▶ _WORK REQUIRED_
Every line from the one containing "none -> <input>" to the one containing "border-bottom: 3px solid" in the records below, both included, must be set down exactly, and no other line.

▶ _TASK MATERIAL_
==*==

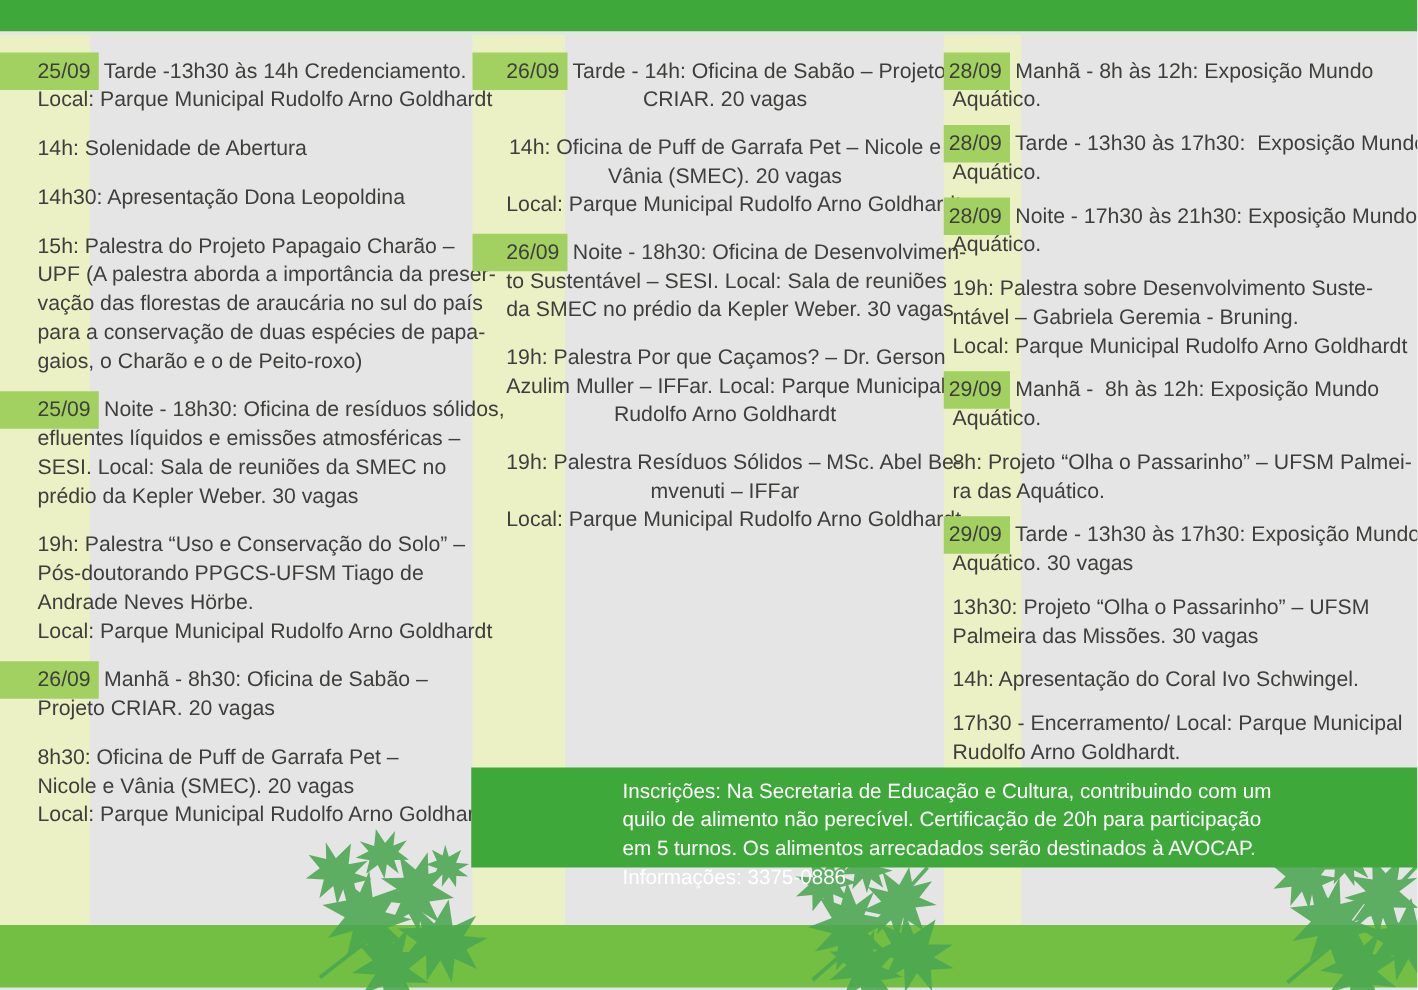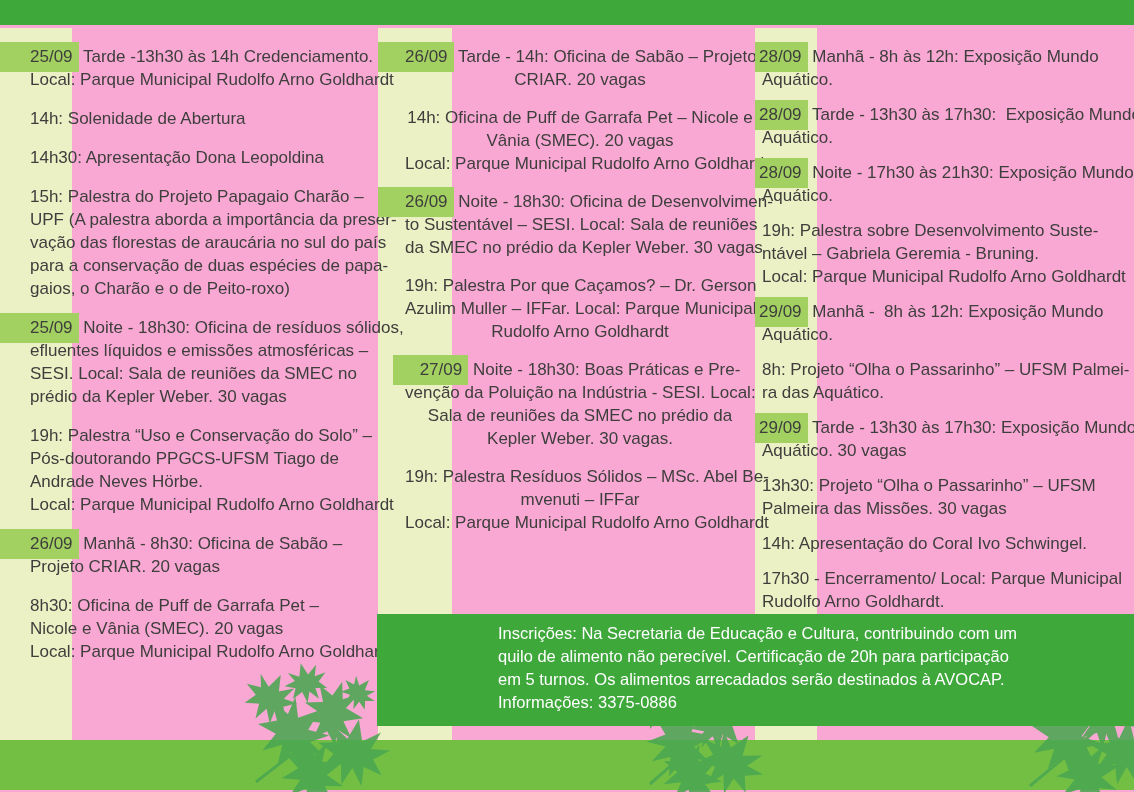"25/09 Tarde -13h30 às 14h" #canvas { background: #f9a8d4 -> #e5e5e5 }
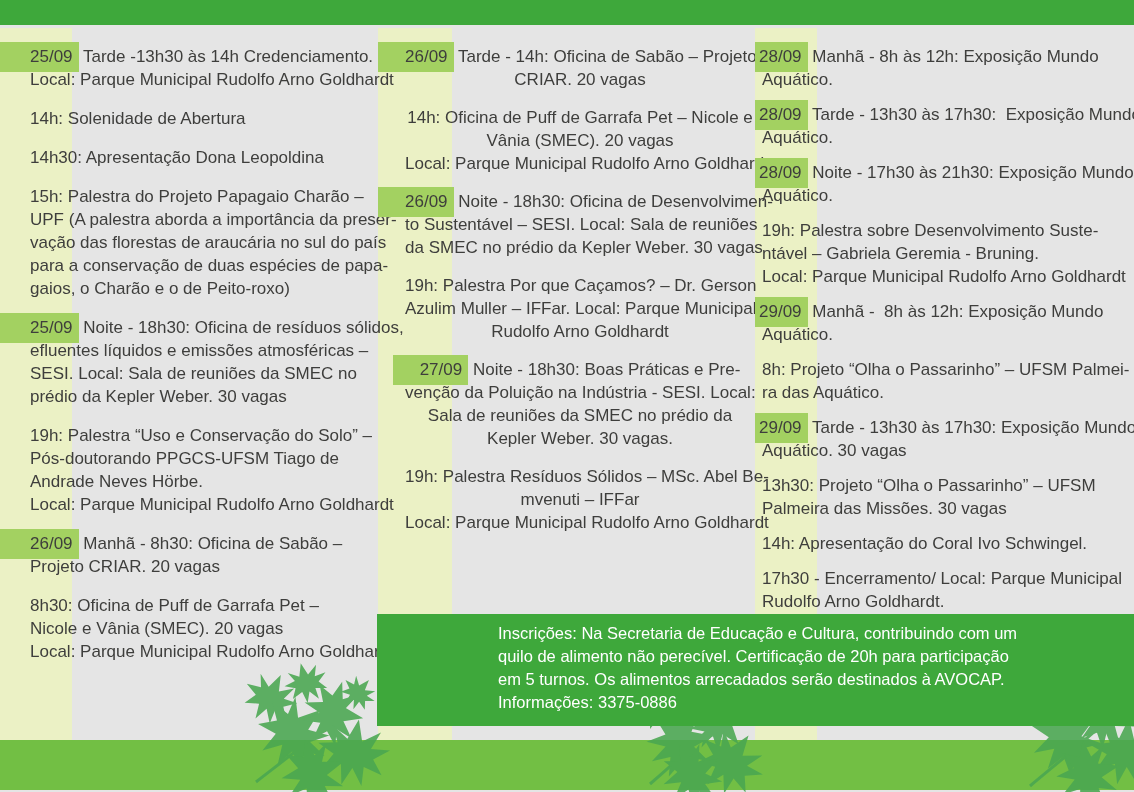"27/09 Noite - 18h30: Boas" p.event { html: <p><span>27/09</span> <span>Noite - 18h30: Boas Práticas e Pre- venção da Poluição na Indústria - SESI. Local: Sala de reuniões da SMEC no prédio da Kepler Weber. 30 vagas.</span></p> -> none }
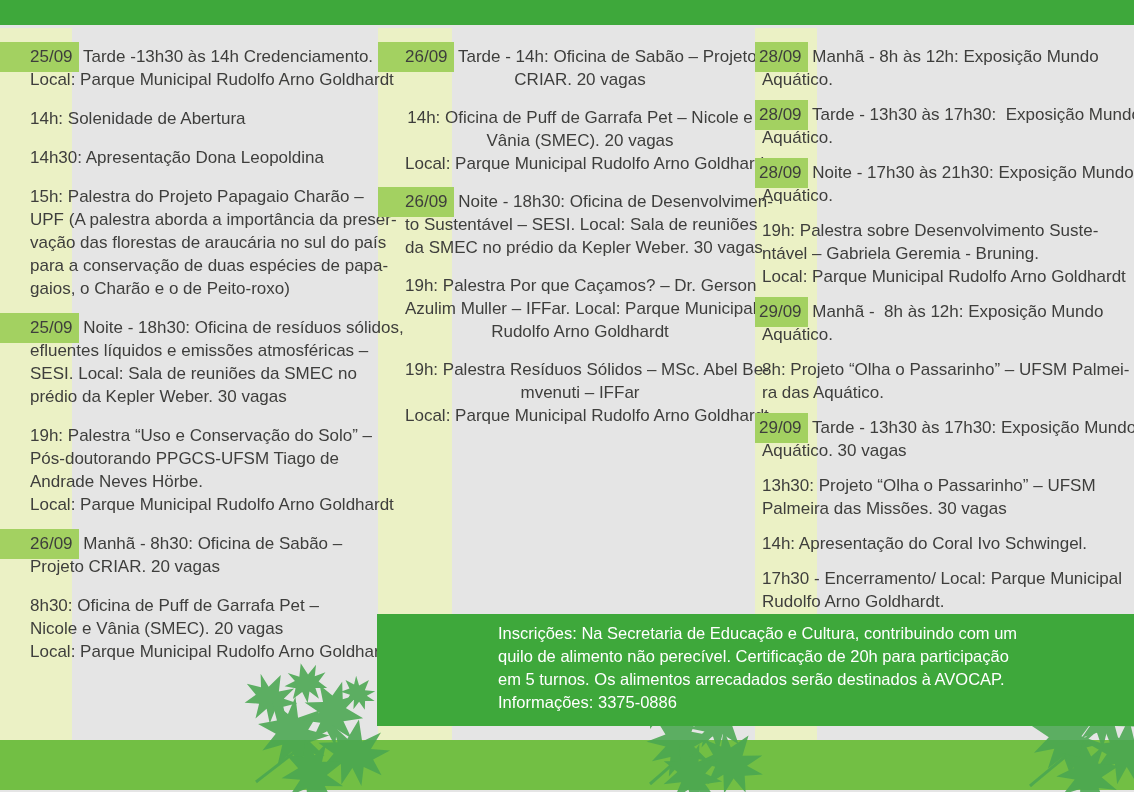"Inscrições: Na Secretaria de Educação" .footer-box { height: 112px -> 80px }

==*==

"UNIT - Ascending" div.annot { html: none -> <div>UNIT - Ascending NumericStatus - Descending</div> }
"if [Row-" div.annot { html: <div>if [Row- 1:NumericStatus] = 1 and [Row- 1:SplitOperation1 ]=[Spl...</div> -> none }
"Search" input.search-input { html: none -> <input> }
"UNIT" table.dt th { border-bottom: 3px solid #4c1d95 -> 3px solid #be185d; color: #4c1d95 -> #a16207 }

==*==

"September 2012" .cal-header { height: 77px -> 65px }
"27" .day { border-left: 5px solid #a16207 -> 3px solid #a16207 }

==*==

▶ _SOLUTION FOR THIS PROBLEM_
"Search" input.search-input { html: none -> <input> }
"UNIT" table.dt th { border-bottom: 3px solid #4c1d95 -> 3px solid #be185d; color: #4c1d95 -> #a16207 }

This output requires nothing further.